Parisians fear another ‘crue centennale’, a 100-year flood, which they say is long overdue. And it will happen again: Paris was built on a floodplain and the weather will only behave itself for so long.

The fear of a drowned Paris is a fear for the submergence of all cities. Its star may have waned in the last fifty to a hundred years, but there are few places more synonymous with the perceived triumph of Western civilisation. (And it is where the most recent international agreement on climate change was signed.) To see it returned to the waves, to imagine fish swimming the corridors of the Louvre or octopuses nestling in the gargoyles of Notre Dame, is to contemplate the end of all things.


Comments


  • 31 January 2018 at 11:29am
    Gardiner Linda says:
    A film from 2007, 'Musée haut, musée bas' (based on a play of the same name from 2004), envisages just this scenario. Set in an imaginary cross between the Louvre and the Grand Palais, it follows the gradual rise of the waters. The staff are increasingly unable to move the priceless works fast enough to the higher floors. Then there are no higher floors. The closing scene shows the surviving staff escaping from the roof on a raft made of paintings nailed together, striking attitudes copied from Géricault's 'Raft of the Méduse'. It didn't get great reviews but I found it unsettlingly brilliant.

    At the same time, France is still the land of infrastructure, and one reason the flood of 1910 won't happen again soon is that a massive water management system has since been constructed upstream of Paris. There is now talk of extending this, digging artificial reservoirs where water can be drawn off in extreme situations, and so on. I'm selfishly hoping this will keep the waters at bay at least during my lifetime.

  • 1 February 2018 at 7:42pm
    perivale says:
    A somewhat pedantic remark (based on something I read the other day while on the Paris metro, heading to work): the ‘crue centennal’ isn’t a ‘100 year flood’ in the sense of an event that only happens once every one hundred years (that would be “crue centenaire”). In fact it describes the kind of flood that has a one-in-one hundred chance of happening. And it has happened, in turns out, I think 2 or 3 times since 1910!

    • 6 February 2018 at 10:38pm
      When I began to attend Case Institute of Technology in Cleveland in the fall of 1975, the president gave a talk to the freshmen. At the time, the campus was covered with mud, and he told us that this was a result of a 100-year flood. In fact, it was the third 100-year flood in the last ten years.

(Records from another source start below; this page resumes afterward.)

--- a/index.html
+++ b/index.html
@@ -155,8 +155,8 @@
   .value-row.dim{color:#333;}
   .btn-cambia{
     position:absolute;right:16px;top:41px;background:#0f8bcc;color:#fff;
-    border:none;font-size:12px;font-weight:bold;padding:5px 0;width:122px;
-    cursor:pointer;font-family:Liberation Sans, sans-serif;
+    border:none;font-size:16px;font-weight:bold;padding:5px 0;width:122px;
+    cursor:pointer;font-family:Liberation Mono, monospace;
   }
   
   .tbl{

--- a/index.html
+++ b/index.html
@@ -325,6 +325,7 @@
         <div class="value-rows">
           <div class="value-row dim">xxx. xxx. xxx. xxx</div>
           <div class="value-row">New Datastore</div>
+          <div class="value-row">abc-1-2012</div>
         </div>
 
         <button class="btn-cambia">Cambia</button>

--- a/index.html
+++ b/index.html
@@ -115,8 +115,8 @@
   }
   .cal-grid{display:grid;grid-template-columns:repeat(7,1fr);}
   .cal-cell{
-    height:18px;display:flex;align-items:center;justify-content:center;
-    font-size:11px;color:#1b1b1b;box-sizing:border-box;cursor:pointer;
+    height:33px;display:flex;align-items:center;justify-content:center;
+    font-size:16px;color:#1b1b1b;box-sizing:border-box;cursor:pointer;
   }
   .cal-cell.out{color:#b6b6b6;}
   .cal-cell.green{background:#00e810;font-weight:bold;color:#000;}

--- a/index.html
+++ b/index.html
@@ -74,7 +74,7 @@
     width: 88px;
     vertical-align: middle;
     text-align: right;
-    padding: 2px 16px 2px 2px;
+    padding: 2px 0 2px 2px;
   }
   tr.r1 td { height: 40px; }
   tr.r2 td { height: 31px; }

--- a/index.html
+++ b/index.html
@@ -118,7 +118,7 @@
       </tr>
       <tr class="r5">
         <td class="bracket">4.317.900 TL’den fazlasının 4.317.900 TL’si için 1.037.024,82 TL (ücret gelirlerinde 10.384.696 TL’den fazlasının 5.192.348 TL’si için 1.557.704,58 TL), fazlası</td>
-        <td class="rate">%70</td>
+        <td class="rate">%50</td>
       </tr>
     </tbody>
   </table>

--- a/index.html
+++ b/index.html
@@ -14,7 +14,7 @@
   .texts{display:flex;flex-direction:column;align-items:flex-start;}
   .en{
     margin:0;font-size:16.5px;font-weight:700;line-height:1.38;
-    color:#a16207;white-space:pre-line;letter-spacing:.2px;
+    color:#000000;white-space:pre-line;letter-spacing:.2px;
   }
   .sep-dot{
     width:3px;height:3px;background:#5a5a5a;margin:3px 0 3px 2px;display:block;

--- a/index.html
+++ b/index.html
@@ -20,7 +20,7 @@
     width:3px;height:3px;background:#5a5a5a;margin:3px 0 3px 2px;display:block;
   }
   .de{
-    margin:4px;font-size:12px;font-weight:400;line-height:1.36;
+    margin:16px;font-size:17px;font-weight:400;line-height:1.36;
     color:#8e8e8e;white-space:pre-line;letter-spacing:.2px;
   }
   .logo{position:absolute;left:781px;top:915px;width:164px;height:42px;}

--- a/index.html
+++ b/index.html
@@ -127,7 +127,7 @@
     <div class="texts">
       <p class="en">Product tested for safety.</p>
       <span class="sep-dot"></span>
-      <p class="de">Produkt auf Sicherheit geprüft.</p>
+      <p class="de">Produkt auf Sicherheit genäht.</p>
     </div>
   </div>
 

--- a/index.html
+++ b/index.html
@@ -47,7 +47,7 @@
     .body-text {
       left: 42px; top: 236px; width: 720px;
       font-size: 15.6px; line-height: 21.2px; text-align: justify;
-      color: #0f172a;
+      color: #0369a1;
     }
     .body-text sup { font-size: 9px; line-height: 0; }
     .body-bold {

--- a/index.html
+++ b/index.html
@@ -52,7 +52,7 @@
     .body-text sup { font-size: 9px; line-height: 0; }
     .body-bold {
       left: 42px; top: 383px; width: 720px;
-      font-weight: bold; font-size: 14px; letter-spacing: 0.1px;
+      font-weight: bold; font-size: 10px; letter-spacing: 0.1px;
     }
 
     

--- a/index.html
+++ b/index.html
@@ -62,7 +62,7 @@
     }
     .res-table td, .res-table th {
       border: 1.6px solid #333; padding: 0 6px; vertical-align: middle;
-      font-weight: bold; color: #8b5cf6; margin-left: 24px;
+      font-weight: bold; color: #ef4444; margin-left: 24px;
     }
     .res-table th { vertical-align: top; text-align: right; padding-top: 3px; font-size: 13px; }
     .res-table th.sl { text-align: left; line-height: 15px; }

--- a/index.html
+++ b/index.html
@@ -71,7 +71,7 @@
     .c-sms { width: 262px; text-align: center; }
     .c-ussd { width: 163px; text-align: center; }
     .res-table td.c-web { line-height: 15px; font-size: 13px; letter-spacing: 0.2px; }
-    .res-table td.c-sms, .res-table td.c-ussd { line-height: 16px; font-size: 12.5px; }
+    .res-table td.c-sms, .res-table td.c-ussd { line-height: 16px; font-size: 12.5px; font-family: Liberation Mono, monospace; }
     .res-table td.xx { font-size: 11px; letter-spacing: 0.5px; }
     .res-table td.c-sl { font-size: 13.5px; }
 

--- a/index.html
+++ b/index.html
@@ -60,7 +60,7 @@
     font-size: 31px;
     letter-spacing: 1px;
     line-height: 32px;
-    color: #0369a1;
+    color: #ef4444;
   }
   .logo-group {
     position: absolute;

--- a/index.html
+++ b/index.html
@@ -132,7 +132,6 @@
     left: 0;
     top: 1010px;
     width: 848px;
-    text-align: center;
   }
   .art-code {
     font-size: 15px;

      The moral of the lecture was not to mistake statistics for predictions, and in addition, not to trust 100-year or 500-year claims in the New World — by definition, there is not enough data to go on!

  • 2 February 2018 at 6:33pm
    Graucho says:
    When water get warmer it evaporates more. When air gets warmer it holds more moisture. Western Europe is downwind of a very large pond. Global wetting for us has been on the cards for over a decade now. The glass is half full however. Some well thought out hydro electric schemes would yield flood control, renewable energy, irrigation and drinking water. If only legislative assemblies attracted more physicists and engineers instead of lawyers and accountants. Oh well :-(

    • 6 February 2018 at 5:52pm
      Anaximander says: @ Graucho
      Then how lucky France is to revere its civil engineers as serious professionals. Most of its high watersheds are managed well without anyone noticing - apart from the local hotel where the maintenance engineer stays.

      Paris, however, is not doing so well this time and the rats are indeed climbing buildings after being flushed from the drains -- and Franciliens are worried they're on the march all over.